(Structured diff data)
^^^^
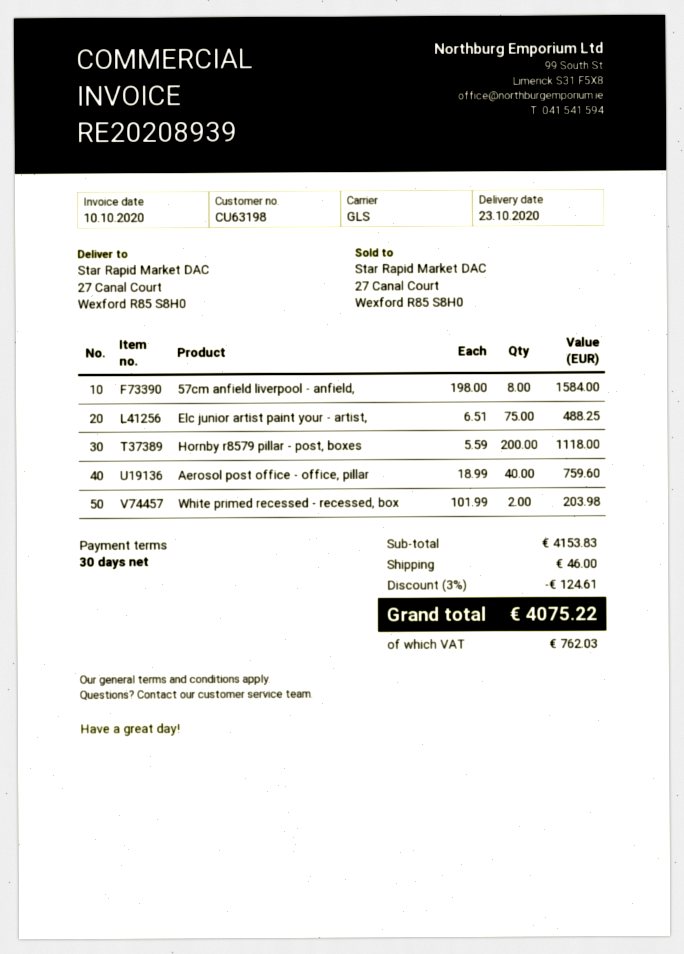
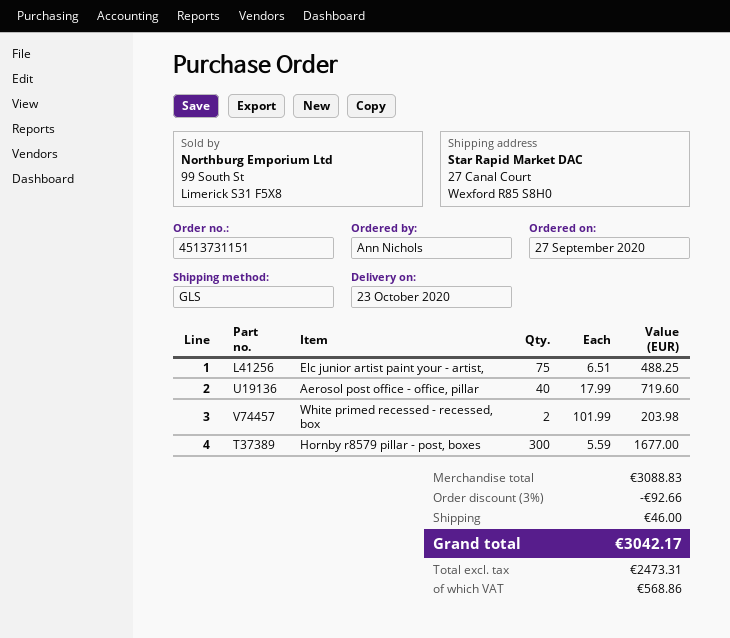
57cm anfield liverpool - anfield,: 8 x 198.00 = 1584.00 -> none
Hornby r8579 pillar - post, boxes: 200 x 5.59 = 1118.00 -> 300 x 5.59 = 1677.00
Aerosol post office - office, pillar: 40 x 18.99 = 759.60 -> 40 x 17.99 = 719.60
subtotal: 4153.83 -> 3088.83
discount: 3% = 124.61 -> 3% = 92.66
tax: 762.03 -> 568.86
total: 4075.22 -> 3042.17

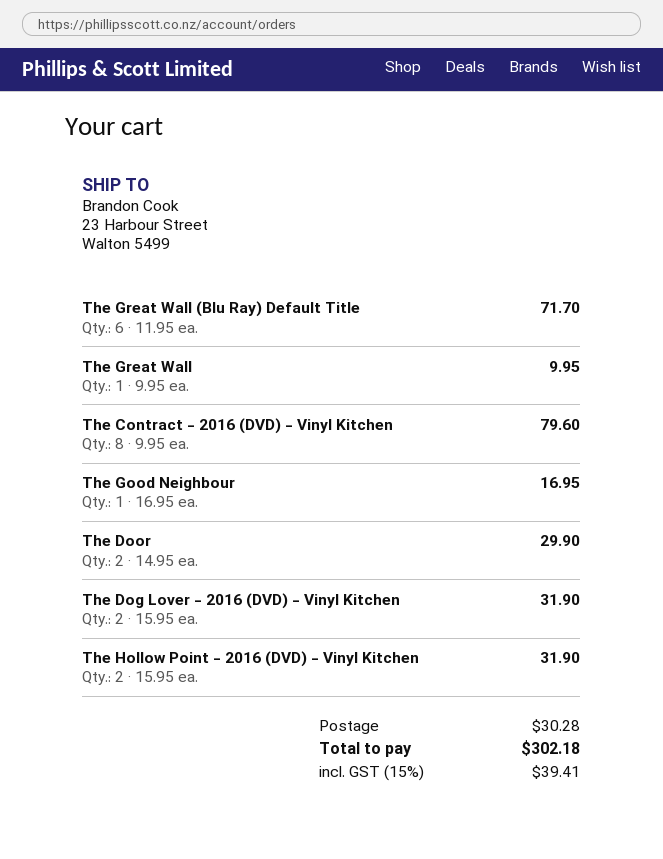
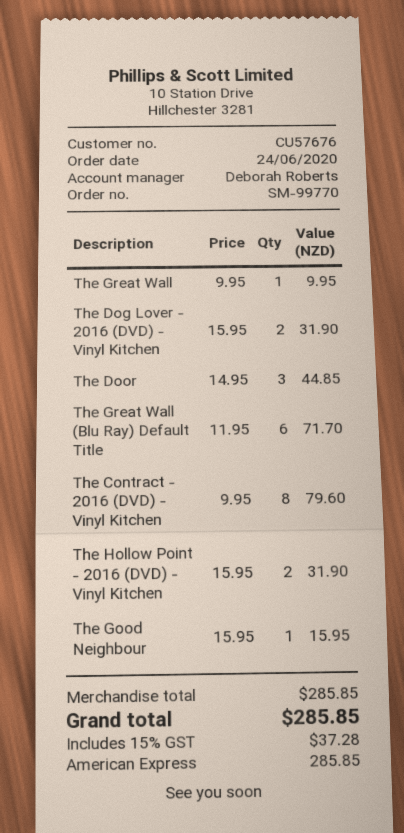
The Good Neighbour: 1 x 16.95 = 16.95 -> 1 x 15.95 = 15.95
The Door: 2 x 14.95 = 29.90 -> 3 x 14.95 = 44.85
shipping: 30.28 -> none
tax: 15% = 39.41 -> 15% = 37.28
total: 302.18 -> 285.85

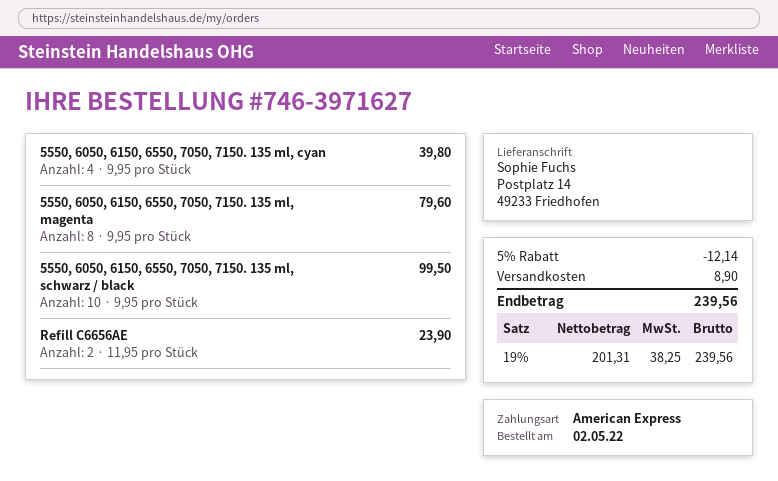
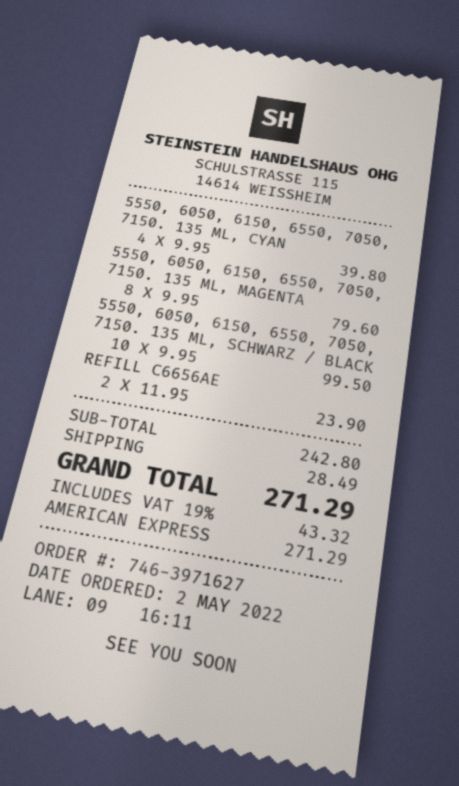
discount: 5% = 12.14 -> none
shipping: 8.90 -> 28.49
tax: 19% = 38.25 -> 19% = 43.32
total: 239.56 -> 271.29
^^^^
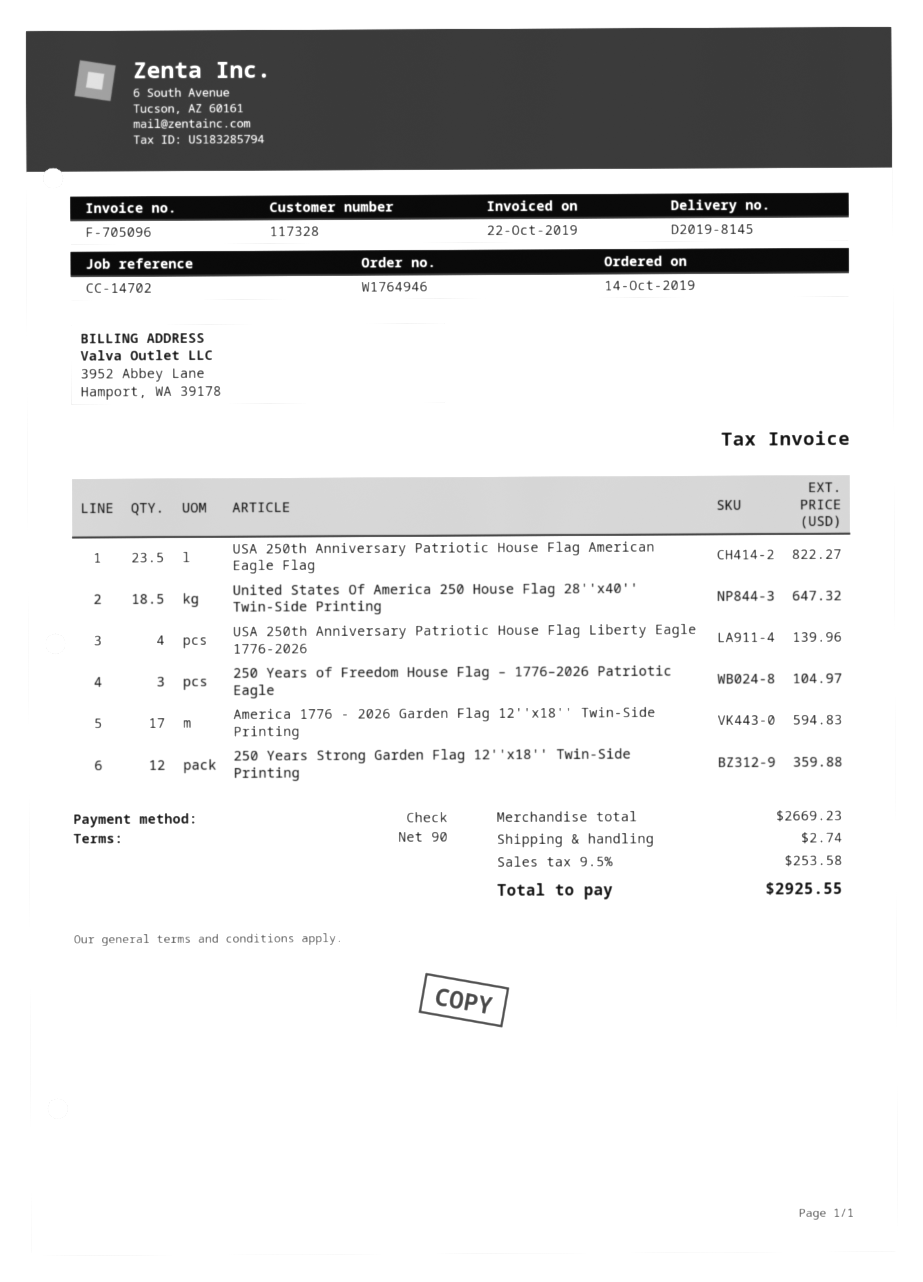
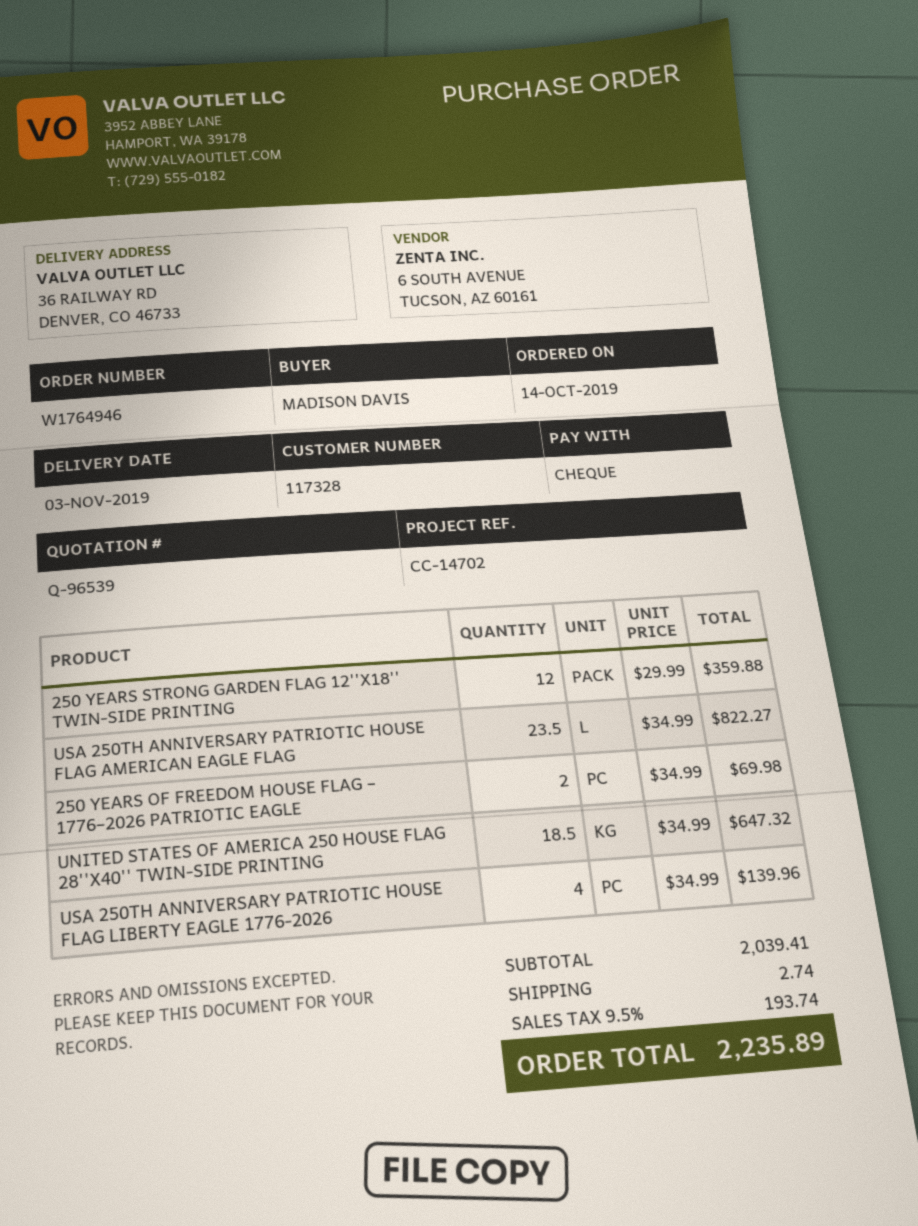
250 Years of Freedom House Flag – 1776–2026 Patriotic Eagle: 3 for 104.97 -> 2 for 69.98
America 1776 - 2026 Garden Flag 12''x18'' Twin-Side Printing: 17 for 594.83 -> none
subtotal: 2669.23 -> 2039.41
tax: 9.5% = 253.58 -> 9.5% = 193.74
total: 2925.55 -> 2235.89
^^^^
Output exactly the lines above, from the line with "shipping: 30.28 -> none" to the line with "total: 239.56 -> 271.29", both included; skip the pictures.

> Exercise answer
shipping: 30.28 -> none
tax: 15% = 39.41 -> 15% = 37.28
total: 302.18 -> 285.85

discount: 5% = 12.14 -> none
shipping: 8.90 -> 28.49
tax: 19% = 38.25 -> 19% = 43.32
total: 239.56 -> 271.29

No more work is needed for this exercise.